Un forte scricchiolio, nella determinazione del governo, s’era già sentito nel primo anniversario della morte, nelle parole del ministro della Difesa Antonio Martino: «La vicenda nella quale ha sacrificato la vita Nicola Calipari ha quasi i lineamenti di un’antica tragedia greca, quando il fato impedisce all’eroe di cogliere il frutto del suo valore, quando la mano che uccide non è mossa dall’odio o dalla determinazione ma dagli oscuri disegni del destino». Più o meno (con una robusta aggiunta di retorica) la versione con cui gli Stati Uniti avevano chiuso il caso: una sciagura involontaria e casuale. Come un incidente stradale, o un terremoto. Il sottosegretario Gianni Letta provò a raddrizzare la situazione sostenendo che «la teoria del fato è cosa passata, fa parte della tragedia greca superata dal Cristianesimo; ora bisogna agire per conoscere la verità, ed è quello che facciamo per rendere giustizia e verità alla sua famiglia e al nostro Paese».

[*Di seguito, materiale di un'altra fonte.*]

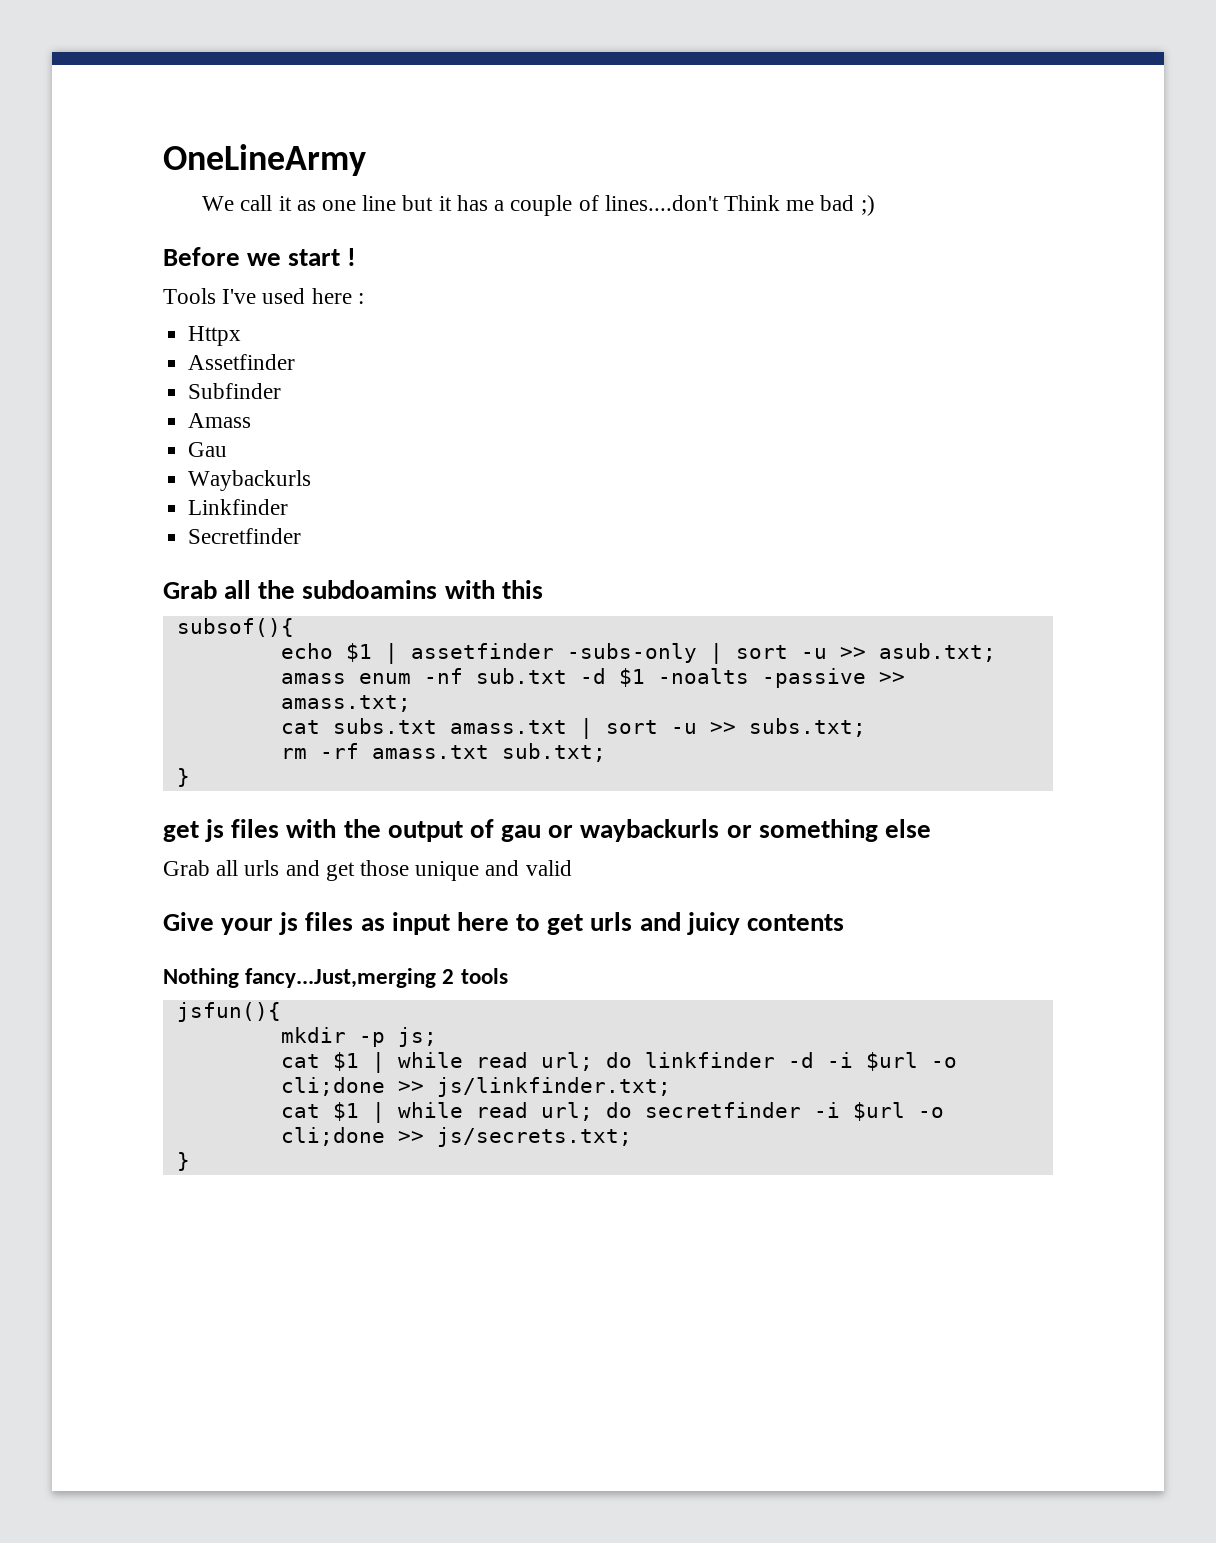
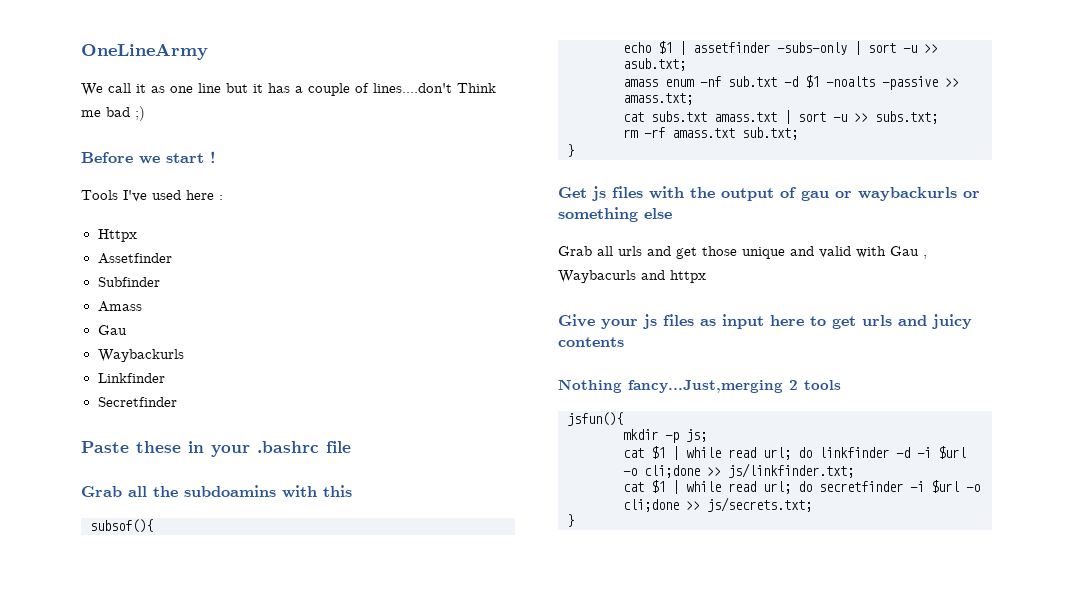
+ Paste these in your .bashrc file
- get js files with the output of gau or waybackurls or something else
+ Get js files with the output of gau or waybackurls or something else
- Grab all urls and get those unique and valid
+ Grab all urls and get those unique and valid with Gau , Waybacurls and httpx

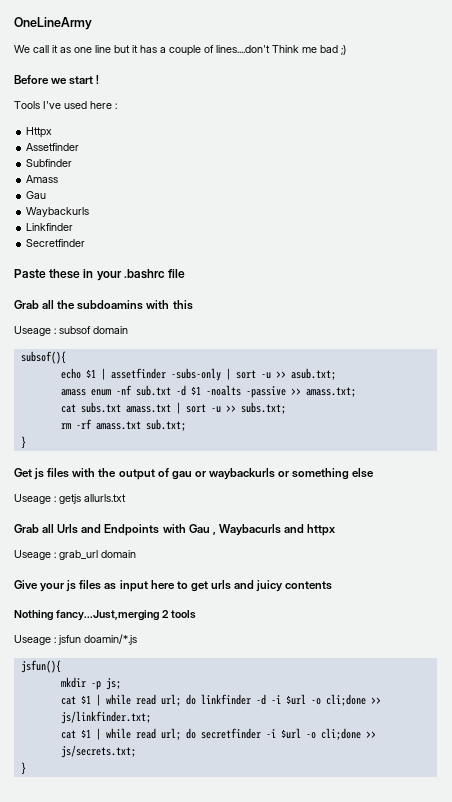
+ Useage : subsof domain
- Grab all urls and get those unique and valid with Gau , Waybacurls and httpx
+ Useage : getjs allurls.txt
+ Grab all Urls and Endpoints with Gau , Waybacurls and httpx
+ Useage : grab_url domain
+ Useage : jsfun doamin/*.js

È andata in un’altro modo, anche se l’inchiesta — sostiene il pm Amelio — aveva già ampiamente dimostrato le bugie americane sulla dinamica dei fatti e la responsabilità del soldato Lozano, e forse non soltanto sua, in un delitto politico che poteva essere considerato «crimine di guerra». Tutto inutile: «Lo Stato italiano ha abdicato all’accertamento del fatto e della verità, e non ha reso giustizia a quel servitore dello Stato che, con altruismo, ha sacrificato la sua vita per salvarne un’altra».